Chasing the Gold: Period Costumes Aren’t the Only Costumes Worth Awarding
The period piece is the most difficult film to get right. Time marches on and if an audience member catches a Starbucks cup left on a 1930s tenement stoop, the illusion is irrevocably shattered. Filmmakers work tirelessly to get it all right from the facades to the costumes. By the miracle of designers, the costumes made for the throngs of actors in these films all look authentic and unique, something attuned to the style of the character. Yet, while these marvelous masterpieces of masquerade deserve to be lauded, when will contemporary films get their due again?
A character’s clothing can say a great deal about them. It can carry them from innocence to experience in a matter of outfits all with just a small nod to the audience. The costume is an essential part of each character on screen and especially those driving the story forward. Despite the presence of costuming in every film produced, the small handful of those lauded for their work in the Costume Design category of the Academy Awards are overwhelmingly from period pieces, nearly ignoring the achievements of contemporary costuming.
In the early days of the category, the queen herself, Edith Head would be competing in Costume Design with an eye toward the past as well as the present.

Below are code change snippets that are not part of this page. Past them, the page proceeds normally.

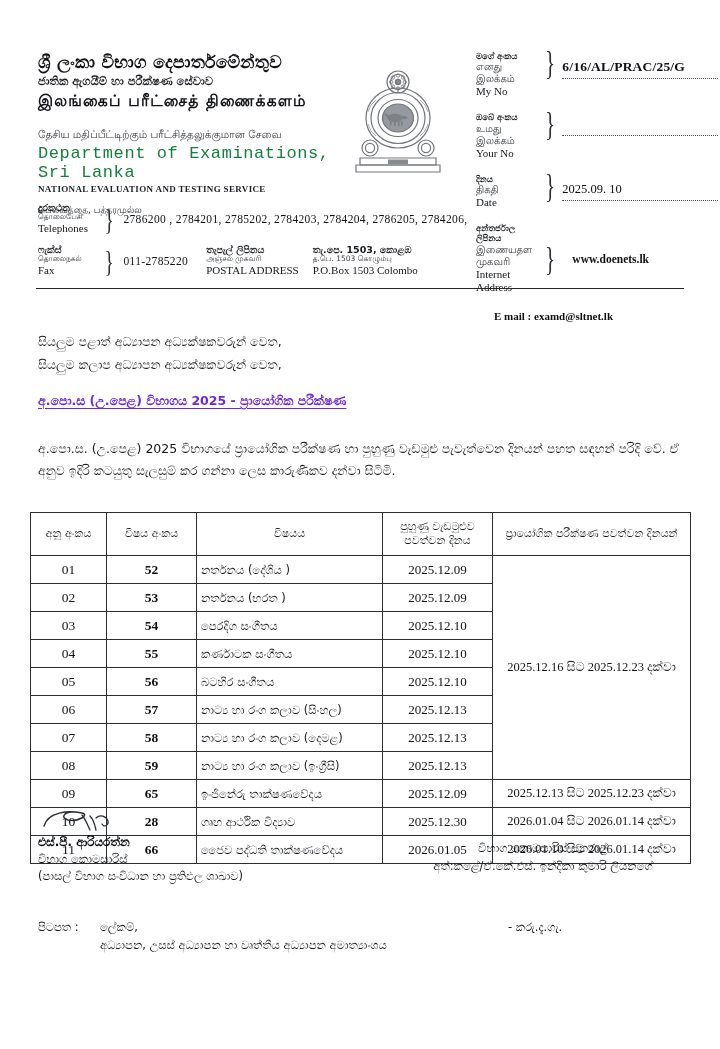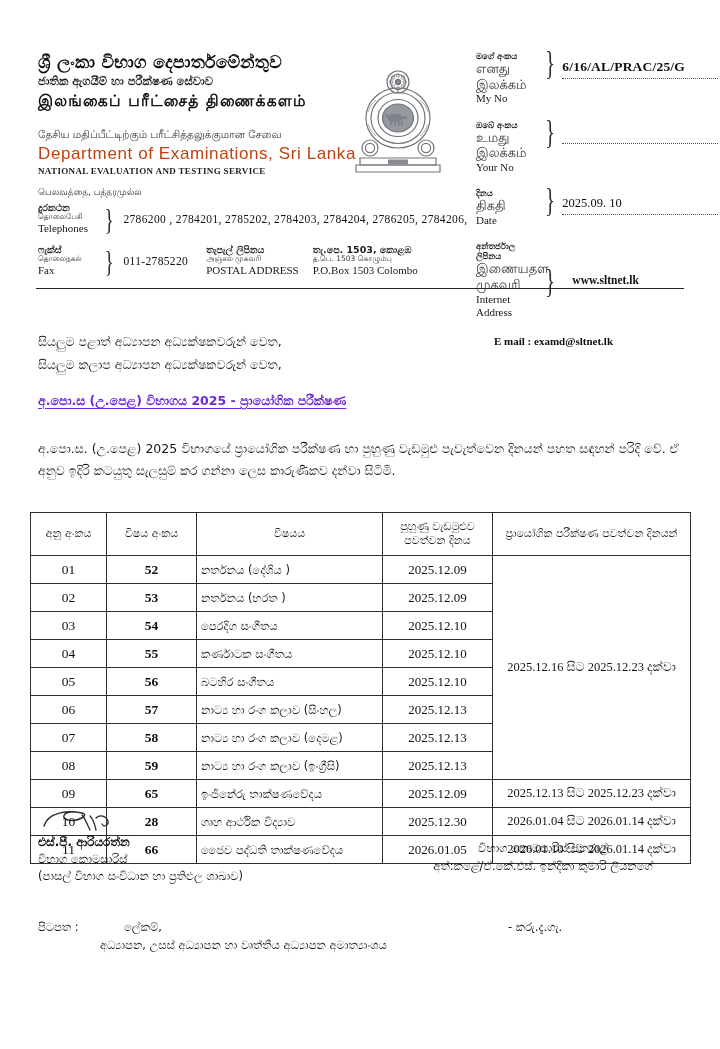--- a/index.html
+++ b/index.html
@@ -63,25 +63,25 @@
     color: #101216;
   }
   .org-ta2 {
     font-family: "DejaVu Serif", serif;
     font-size: 10.5px;
     line-height: 1.3;
     margin-top: 16px;
     color: #32363c;
   }
   .org-en {
-    font-family: Liberation Sans, sans-serif;
+    font-family: Liberation Mono, monospace;
     font-size: 17px;
     letter-spacing: 0.6px;
     margin-top: 3px;
-    color: #c2410c;
+    color: #15803d;
   }
   .org-en2 {
     font-family: "Liberation Serif", serif;
     font-size: 9px;
     font-weight: bold;
     letter-spacing: 0.35px;
     margin-top: 2px;
     color: #1c1f23;
   }
 
@@ -216,21 +216,21 @@
   }
   .reflabel .r-si {
     font-family: "DejaVu Sans", sans-serif;
     font-size: 8.5px;
     font-weight: bold;
     display: block;
     color: #1b1e22;
   }
   .reflabel .r-ta {
     font-family: Liberation Sans, sans-serif;
-    font-size: 13px;
+    font-size: 10px;
     display: block;
     color: #33373d;
   }
   .reflabel .r-en {
     font-family: "Liberation Serif", serif;
     font-size: 11px;
     display: block;
     color: #14171a;
   }
   .refbrace {
@@ -443,21 +443,20 @@
     left: 38px;
     top: 920px;
     width: 620px;
     font-family: "DejaVu Sans", sans-serif;
     font-size: 11.5px;
     color: #14171a;
   }
   .cc-row1 {
     display: flex;
     align-items: center;
-    gap: 24px;
   }
   .cc-label { width: 62px; }
   .cc-to { flex: 1; }
   .cc-note {
     width: 150px;
     text-align: left;
   }
   .cc-row2 {
     margin-top: 4px;
     padding-left: 62px;
@@ -606,21 +605,21 @@
         </div>
       </div>
 
       <div class="internet-row">
         <div class="reflabel">
           <span class="r-si">අන්තර්ජාල ලිපිනය</span>
           <span class="r-ta">இணையதள முகவரி</span>
           <span class="r-en">Internet Address</span>
         </div>
         <div class="refbrace">}</div>
-        <div class="web-val">www.sltnet.lk</div>
+        <div class="web-val">www.doenets.lk</div>
       </div>
 
       <div class="email-line">E mail :  examd@sltnet.lk</div>
     </div>
   </div>
 
   <div class="hr-rule"></div>
 
   <div class="salutation">
     <div>සියලුම පළාත් අධ්‍යාපන අධ්‍යක්ෂකවරුන් වෙත,</div>

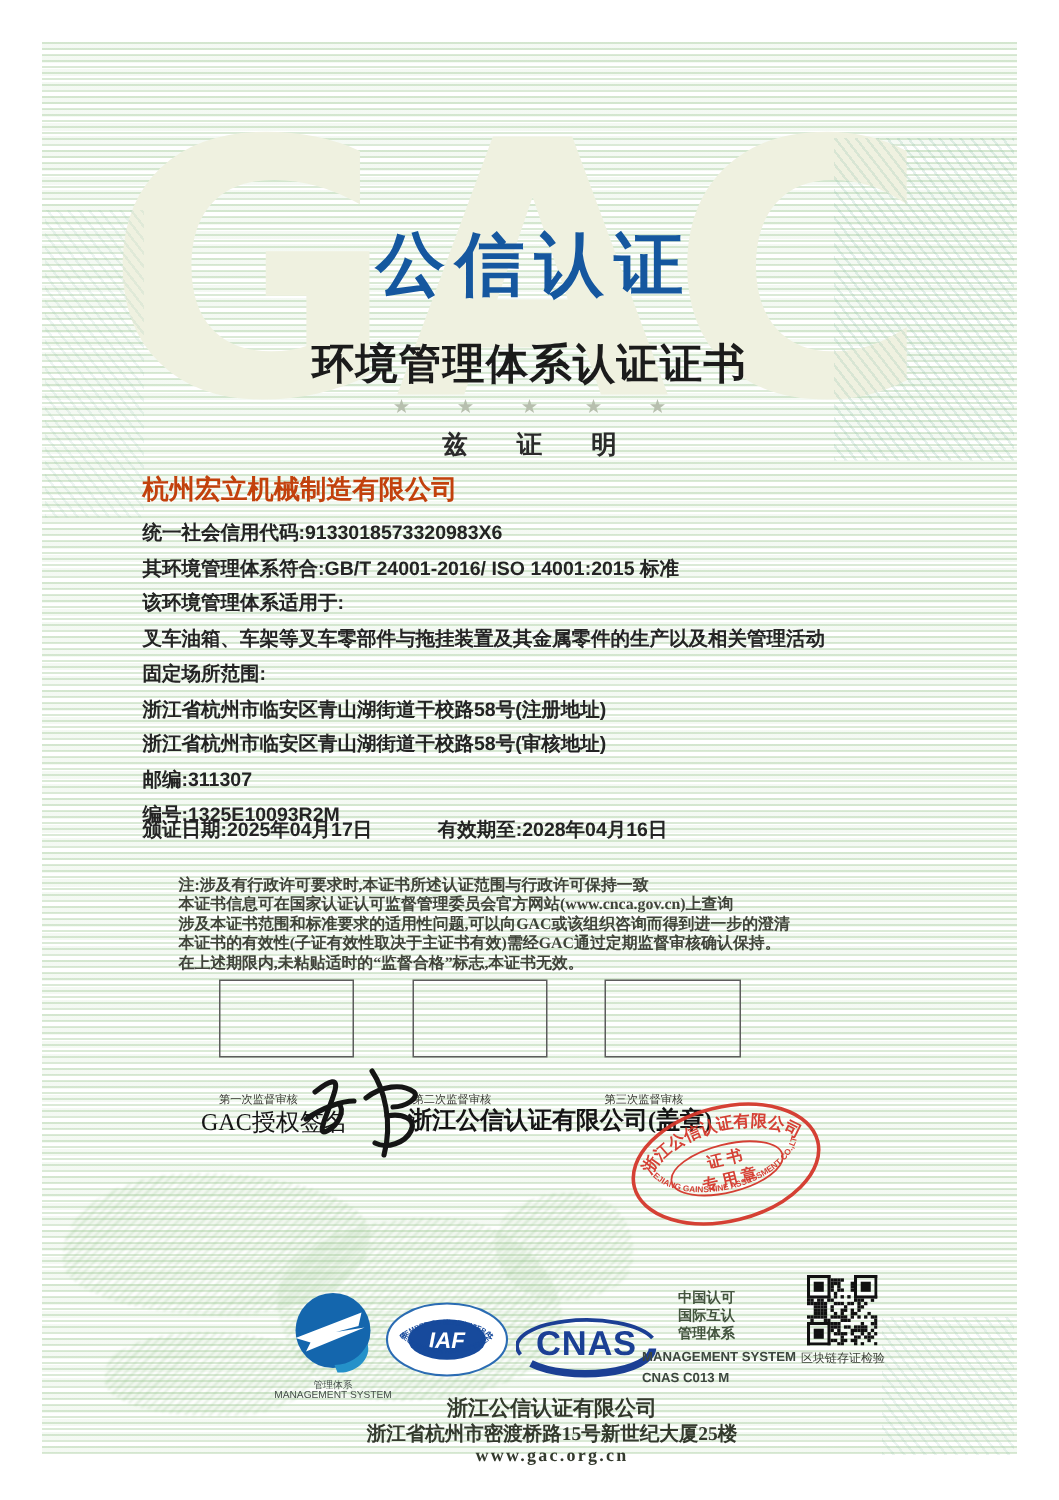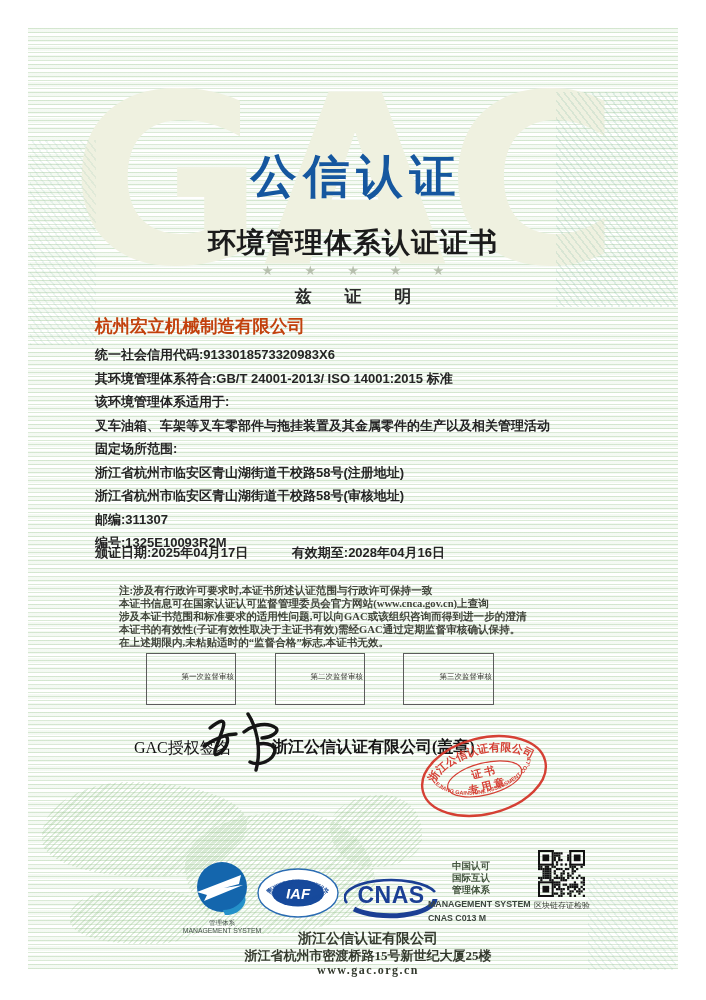--- a/index.html
+++ b/index.html
@@ -42,21 +42,21 @@
   .l0{top:346px;} .l1{top:370px;} .l2{top:393px;} .l3{top:417px;} .l4{top:440px;}
   .l5{top:464px;} .l6{top:487px;} .l7{top:511px;} .l8{top:534px;}
   .dateline{left:95px;top:544px;font-size:13px;font-weight:700;color:#242424;}
   .dateline .valid{margin-left:40px;}
 
   .notes{left:95px;top:584px;width:460px;font-family:"Liberation Serif",serif;
     font-size:10.6px;font-weight:700;color:#40443a;line-height:13px;margin-left:24px;}
 
   .supbox{top:653px;height:50px;border:1px solid #5c5c5c;background:transparent;}
   .sb0{left:146px;width:88px;} .sb1{left:275px;width:88px;} .sb2{left:403px;width:89px;}
-  .suplabel{top:672px;font-family:Liberation Mono, monospace;font-size:7.5px;color:#35352f;text-align:right;}
+  .suplabel{top:728px;font-family:Liberation Mono, monospace;font-size:7.5px;color:#35352f;text-align:left;}
   .sl0{left:146px;width:88px;} .sl1{left:275px;width:88px;} .sl2{left:403px;width:89px;}
 
   .gaclabel{left:134px;top:738px;font-family:"Liberation Serif",serif;font-size:16px;color:#141414;}
   .issuer{left:272px;top:737px;font-family:"Liberation Serif",serif;font-size:16px;font-weight:700;color:#141414;}
   .sig{left:196px;top:698px;width:92px;height:82px;}
 
   .stamp{left:418px;top:735px;width:132px;height:82px;transform:rotate(-14deg);opacity:.95;}
 
   .elogo{left:196px;top:861px;width:52px;height:56px;}
   .elogo-cn{left:180px;top:919px;width:84px;text-align:center;font-size:6.5px;color:#4a5550;}
@@ -93,21 +93,21 @@
 
   <div class="abs content">
 
     <div class="abs title">公信认证</div>
     <div class="abs subtitle">环境管理体系认证证书</div>
     <div class="abs stars">★★★★★</div>
     <div class="abs certify">兹 证 明</div>
 
     <div class="abs company">杭州宏立机械制造有限公司</div>
     <div class="abs bline l0">统一社会信用代码:9133018573320983X6</div>
-    <div class="abs bline l1">其环境管理体系符合:GB/T 24001-2013/ ISO 14001:2015 标准</div>
+    <div class="abs bline l1">其环境管理体系符合:GB/T 24001-2016/ ISO 14001:2015 标准</div>
     <div class="abs bline l3">叉车油箱、车架等叉车零部件与拖挂装置及其金属零件的生产以及相关管理活动</div>
     <div class="abs bline l2">该环境管理体系适用于:</div>
     <div class="abs bline l4">固定场所范围:</div>
     <div class="abs bline l5">浙江省杭州市临安区青山湖街道干校路58号(注册地址)</div>
     <div class="abs bline l6">浙江省杭州市临安区青山湖街道干校路58号(审核地址)</div>
     <div class="abs bline l7">邮编:311307</div>
     <div class="abs bline l8">编号:1325E10093R2M</div>
     <div class="abs dateline">
       <span>颁证日期:2025年04月17日</span>
       <span class="valid">有效期至:2028年04月16日</span>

She won seven of her eight awards for contemporary films like All About Eve and Sabrina. While there have been many to follow her in creating contemporary costumes that have been lavish, devastating, and character driven, these films rarely get recognition for their singular works.
The most egregious example that comes to mind is A Simple Favor. The film is beguiling in its story but bewitching in its costumes. The first time Emily, played by Blake Lively, steps out of her car in an exquisite suit, deadly high heels, and a leather fedora, we want to know everything about her. Throughout the film, Emily is outfitted in elegant suits and dresses. She exudes power, confidence, and sexuality from her outfits.
In contrast, Stephanie, played by Anna Kendrick, is outfitted in innocuous garb meant to show how she wishes to blend in. It isn’t until later, under the influence of Emily, that Stephanie begins to stand out, that she becomes a person who wants to be seen. Stephanie wants Emily’s life and when she achieves some small part of it, she keeps the clothes like a talisman. Her clothing is her shift into a more powerful role.
It may be that contemporary films are ignored whole cloth, pardon the pun, in the modern Academy Awards mostly because the costumes feel adapted. They feel like they could be taken off the rack and altered a bit to make the grade. Yet, the artistry isn’t wholly in the item itself, but how it serves the character who wears it, what the garment tells us about who they are, who they want to be, or what potential they have. A period piece can be lavish and beautiful, but if you’ve seen one woman in a hoop dress, you’ve kind of seen them all.
There is no clear solution to the lack of contemporary representation in the category. Though, when the category began at the 1949 ceremony, it was two separate awards. Then there was the award for Black and White Costume Design and Color Costume Design. It could be feasible to split this category again into Contemporary Costume Design and Period Costume Design in order to facilitate a better mix of nominees. Though, the Academy seems more interested in condensing rather than expanding categories. Look no further than this last year’s Sound category that used to be two awards, one for Editing and one for Mixing. Costuming and plaudits for designers should be a mixture of the old and the new, a blend of delirious fashion and character development, not just a recognition of lavish authenticity.